Michael White defende Thatcher de algumas críticas, como o ataque aos sindicatos, que, diz, no Reino Unido eram "demasiado poderosos", e acha que houve algum "snobismo e misoginia" nos comentários sobre a mulher que era filha de um merceeiro. Liderou com a força da sua personalidade, com a sua persuasão, não tinha sentido de humor e não era simpática, diz. "Mas não precisava de ser amada. Acho que só chorou duas vezes em público. Meu deus, ela era dura!"

A mão de ferro anti-feminista

Thatcher ainda está viva, mas já não aparece em público e tem perdas de memória. Não é apenas polémica por causa das suas posições políticas. O facto de ter sido a primeira mulher a assumir a liderança do Reino Unido provocou e ainda provoca reacções sobre liderança feminina. A imagem de Dama de Ferro não é apenas um símbolo das suas posições durante a Guerra Fria. "Talvez se comparasse a Churchill, que não era", diz Hilary Wainwright, mas, mais do que tudo, via-se como estando "acima dos outros". "Nunca tentou, conscientemente, transcender a questão do género. Era, abertamente, uma pessoa política. Não era de todo feminista nem estava a querer desafiar os modelos femininos."

Berkeley sublinha que nunca se bateu no parlamento por questões como quotas ou a desigualdade entre homens e mulheres. E Mary Evans chama-lhe antifeminista, retratando-a como alguém que era "horrível para as colegas mulheres", mas nota o paradoxo: apesar de ter mostrado que "as mulheres têm o direito de estar na política e de ter tanto poder quanto os homens", "fê-lo sem estar consciente das implicações". Até porque, nota Michael White, Thatcher preferia a companhia dos homens.

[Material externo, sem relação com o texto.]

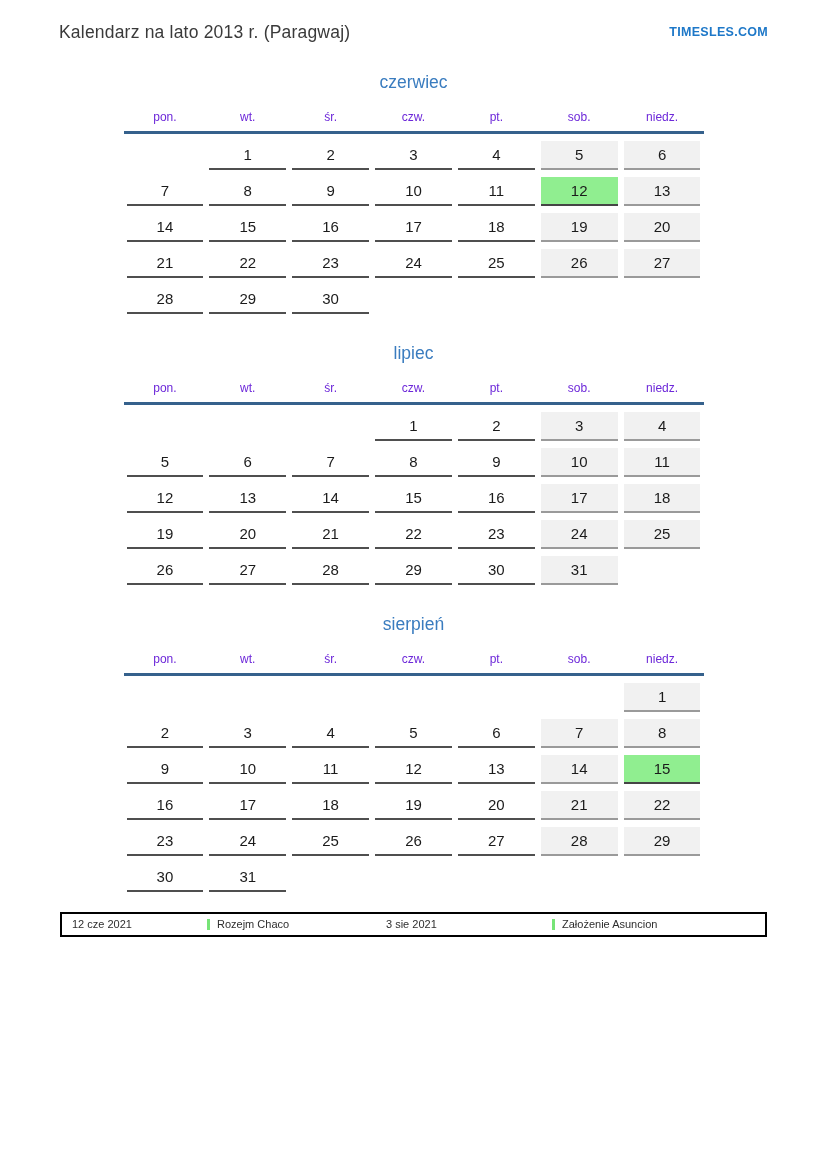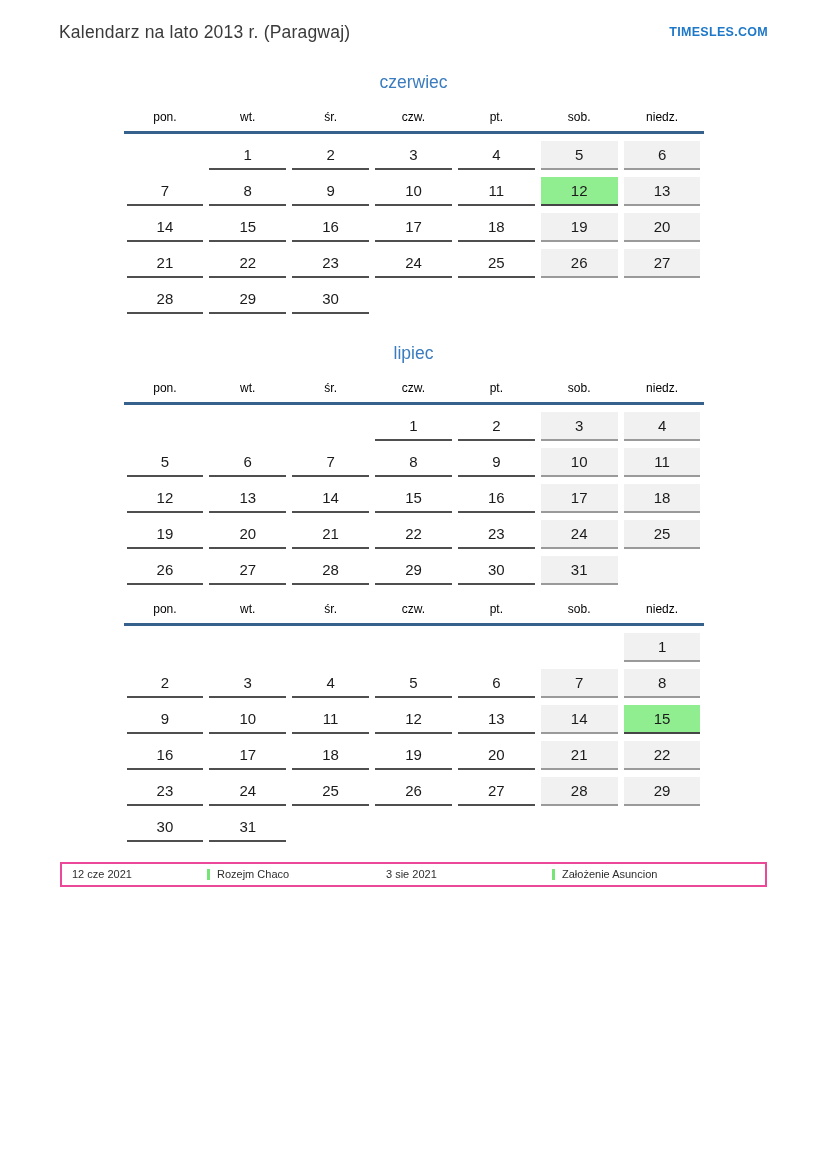"pon." .wd { color: #000000 -> #6d28d9 }
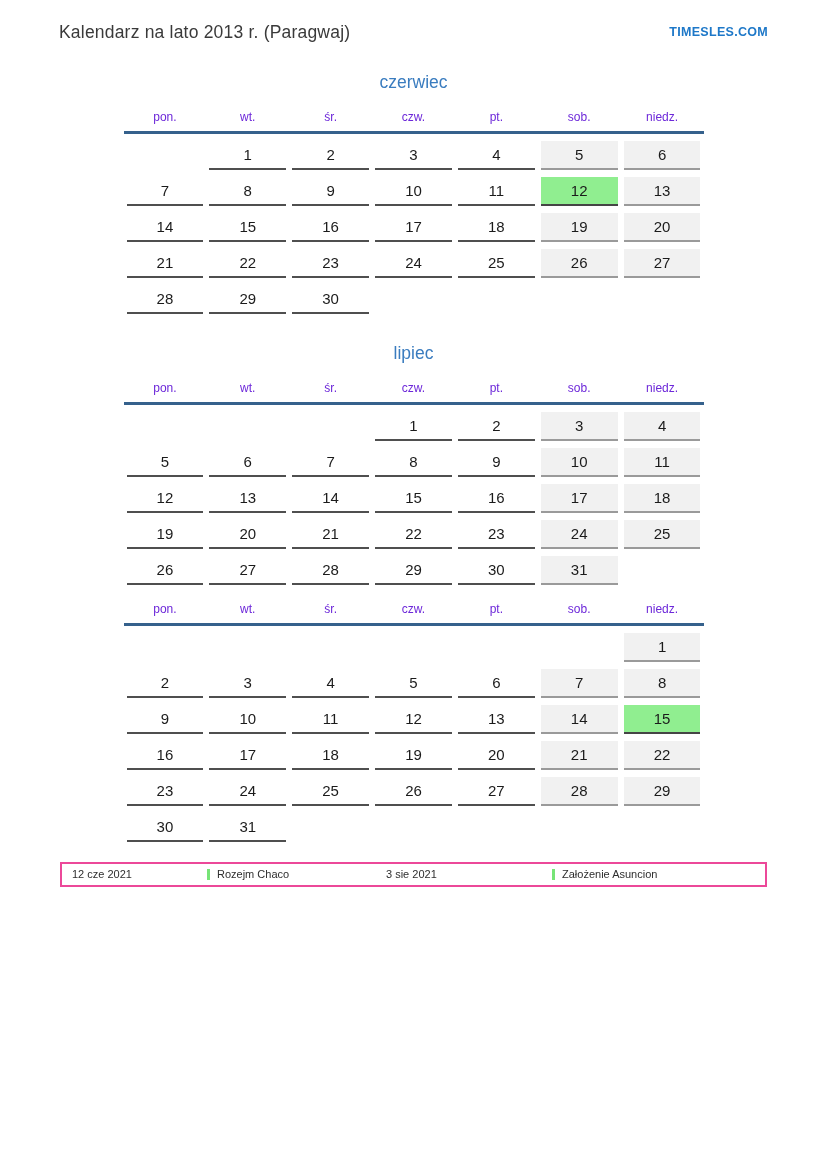"sierpień" h2.month-title { html: none -> <h2>sierpień</h2> }
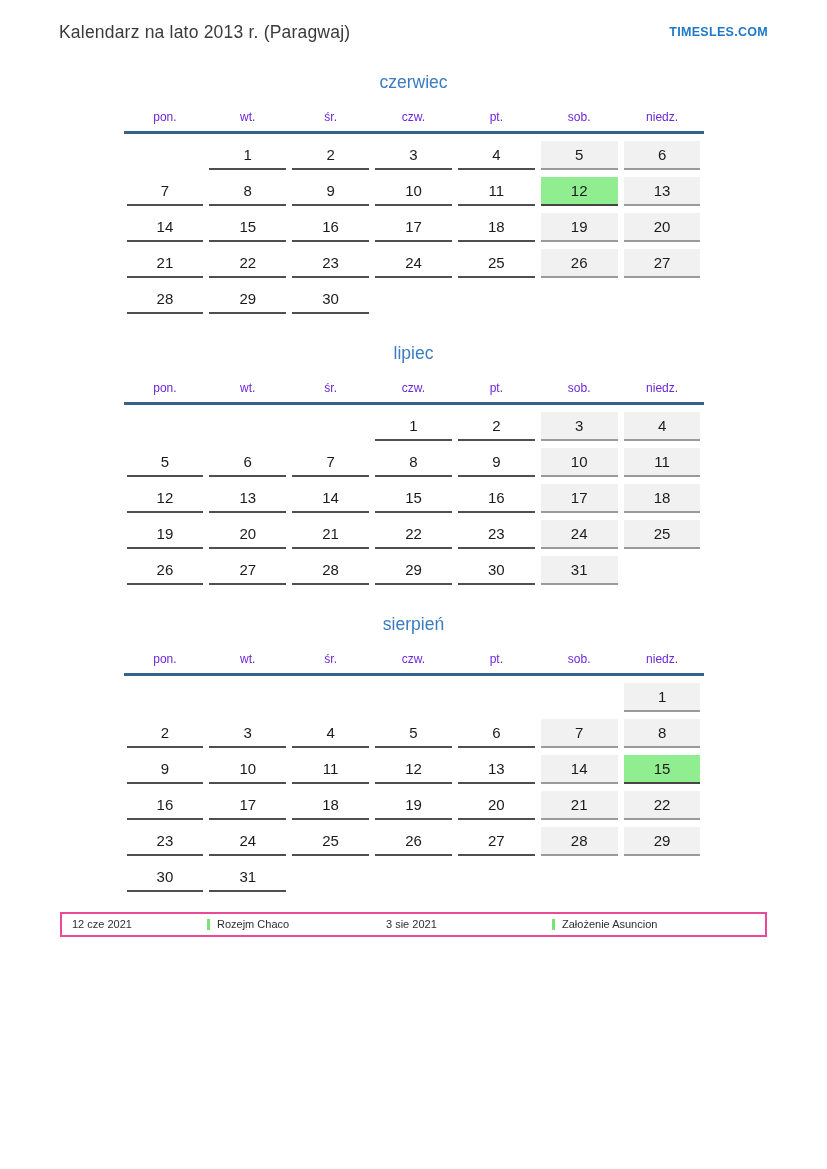"12 cze 2021" .legend { border: 2px solid #ec4899 -> 2px solid #000000 }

O seu percurso foi o percurso clássico de uma mulher que quer ter sucesso, diz Evans: "Trabalhou duas vezes mais do que os homens." A representar algum estereótipo, será o da "boa estudante". "Chegou onde chegou seguindo um modelo específico. Não conseguia perceber a diversidade, maneiras diferentes de ver o mundo. No fundo, queria acabar com a diversidade."

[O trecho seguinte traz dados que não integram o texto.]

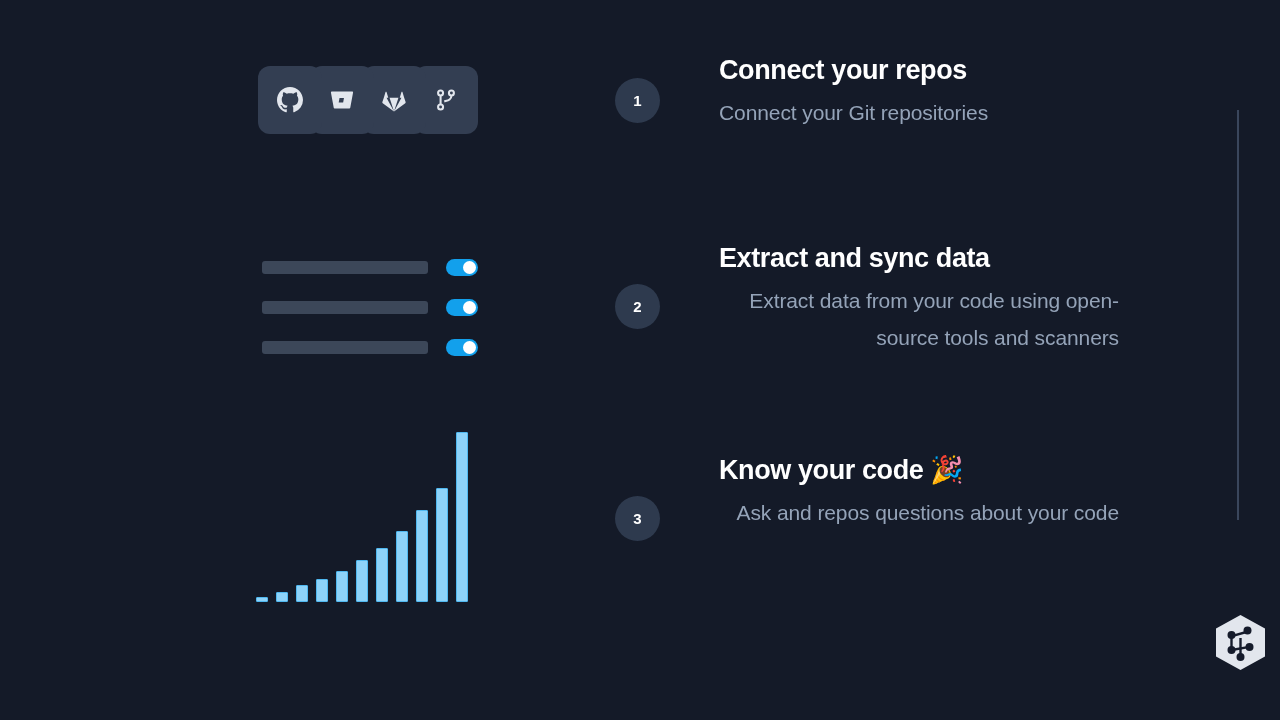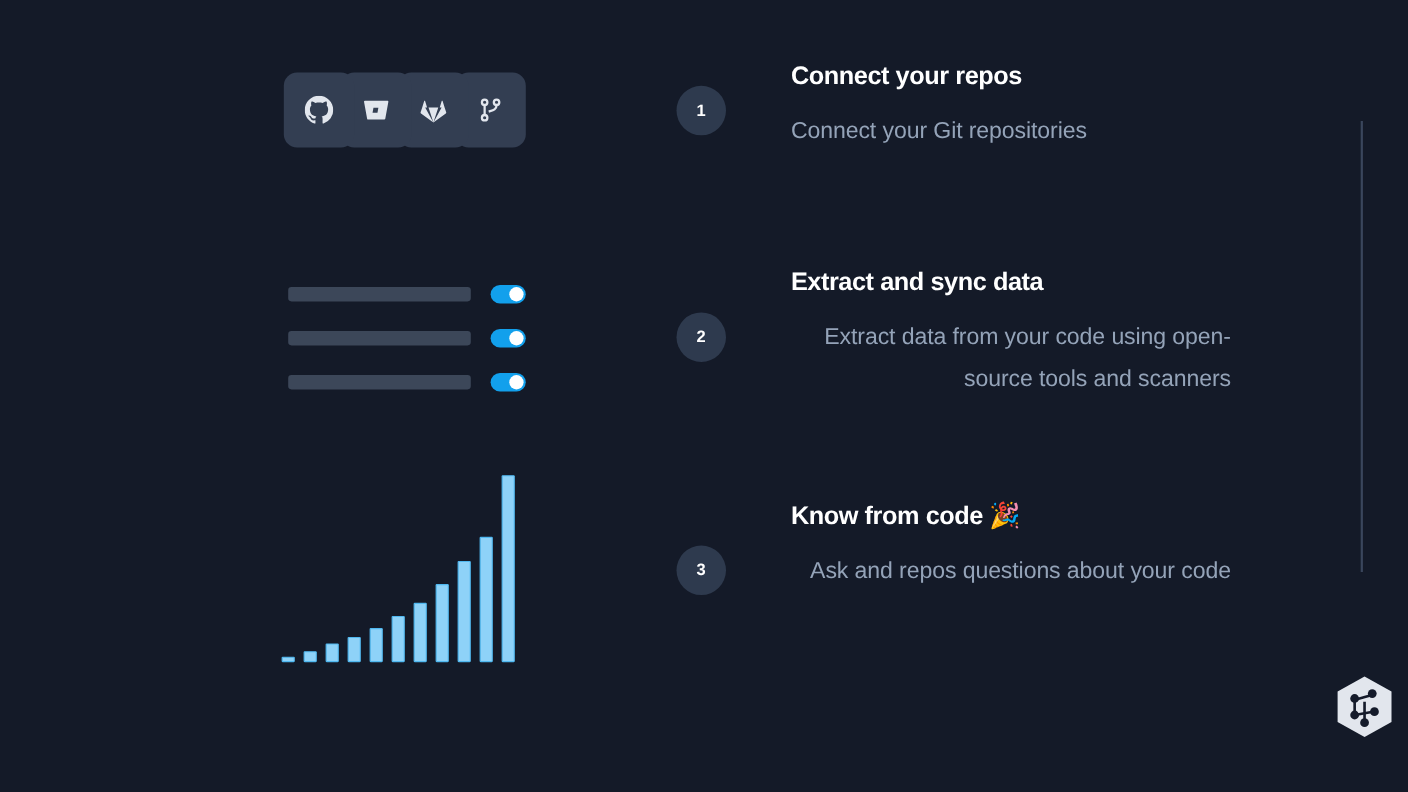"Connect your repos" .step-title { font-size: 23px -> 27px }
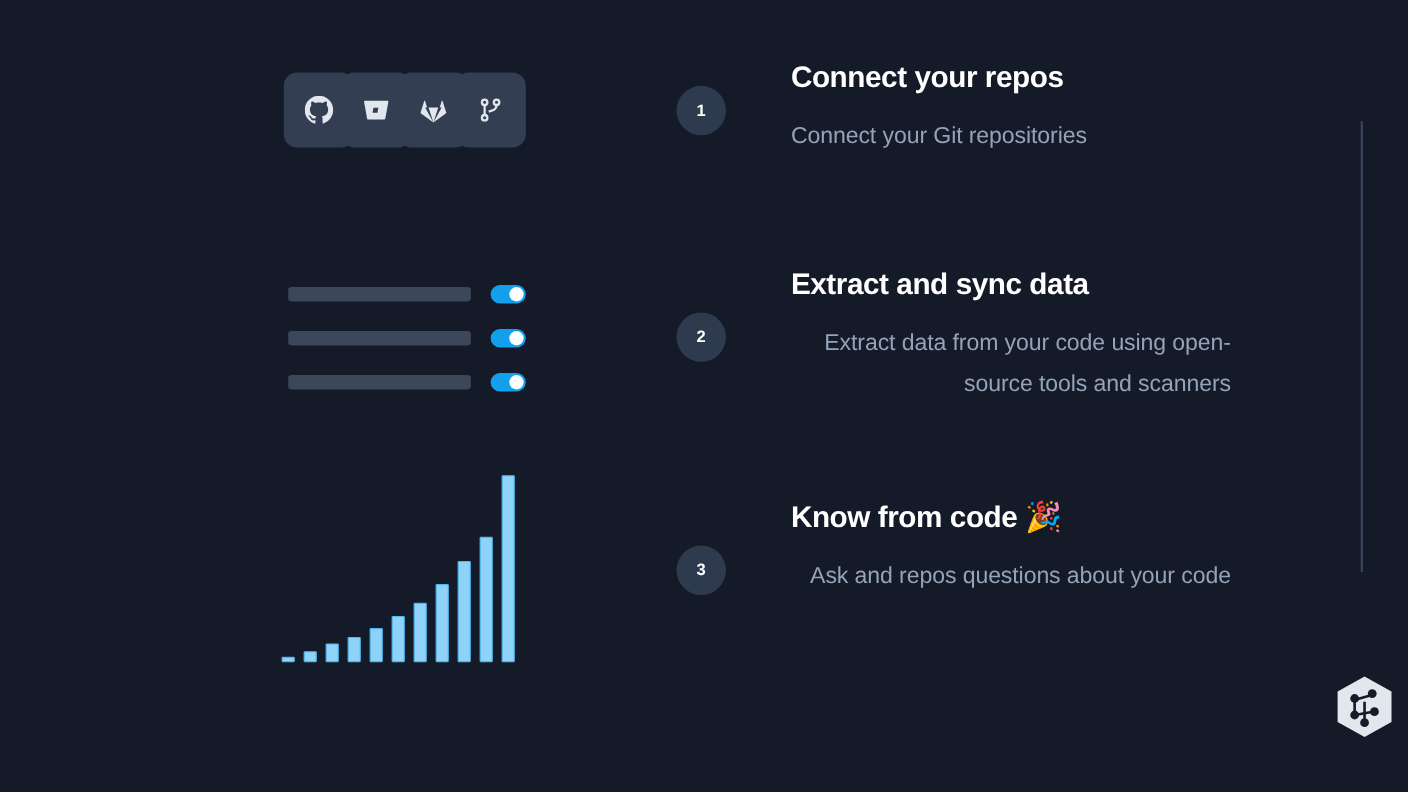"Connect your Git repositories" .step-desc { margin-top: 19px -> 8px }
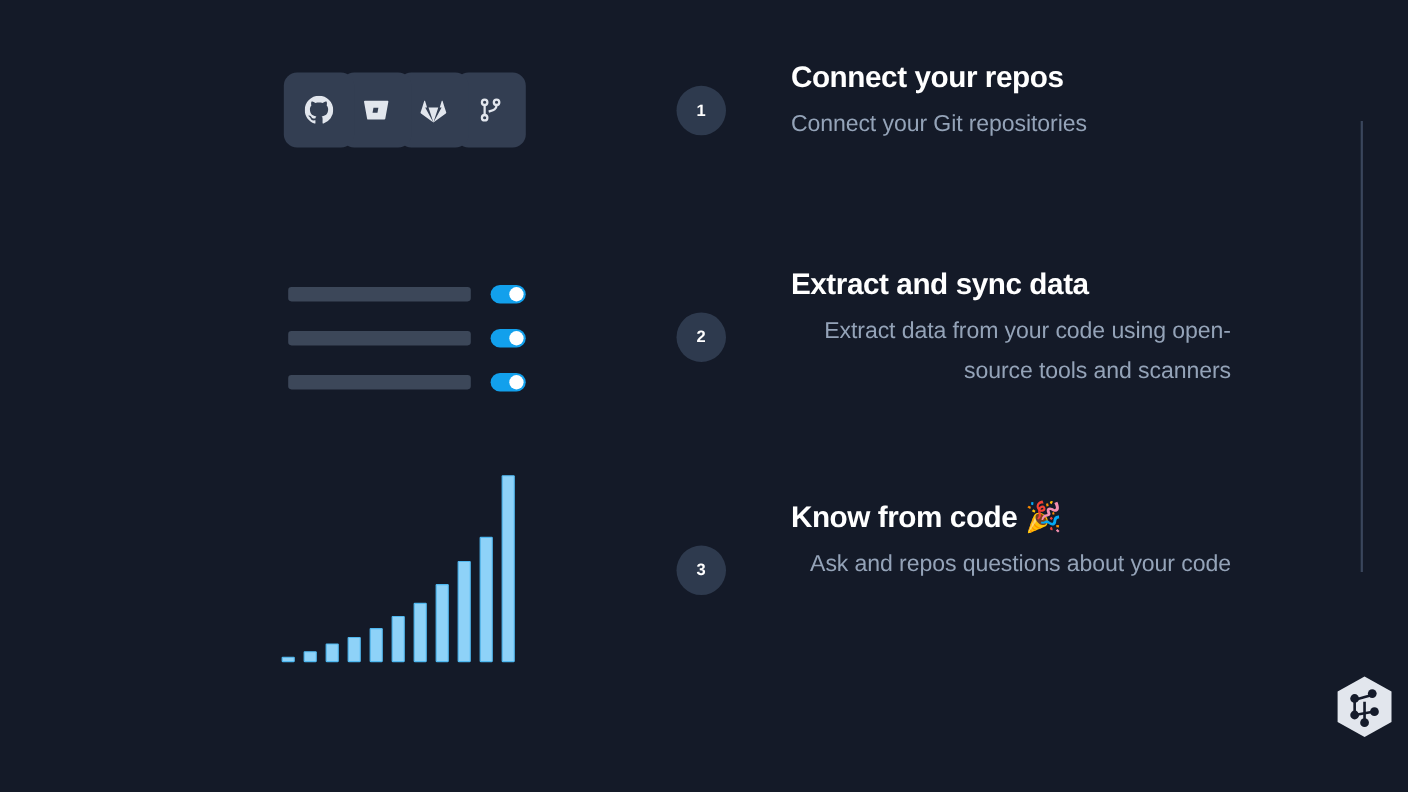"Know from code 🎉" div.step-title { text: from -> your }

Se pôs em causa a ideia de que a liderança é coisa de homens, acrescenta John Solomos, o que lhe interessava era mesmo a política. Ou seja, mais do que uma mulher política, era uma política "strictu sensus". A sua retórica era a de "um líder forte".

Para Andrew Gamble, captou qualquer coisa na cultura do seu tempo que lhe permitiu tornar-se única e incorporar "uma nova forma de liderança" - não apenas por ser mulher, mas também por ter uma personalidade dominante num ambiente sexista. A sua habilidade? "Como mulher, sabia que podia fazer certas coisas que os seus colegas homens não podiam. A sua frontalidade e até a forma rude de ser não seriam aceites a um homem, seriam consideradas autoritárias. Eles queixavam-se dela, mas era muito difícil confrontá-la. Quando descobriu este poder nela própria, percebeu que tinha uma força que os homens não tinham e usou-a contra eles. Parte desse poder era a novidade de ser uma mulher primeiro-ministro."

Desde então, o Reino Unido não teve mais nenhuma mulher a liderar um grande partido.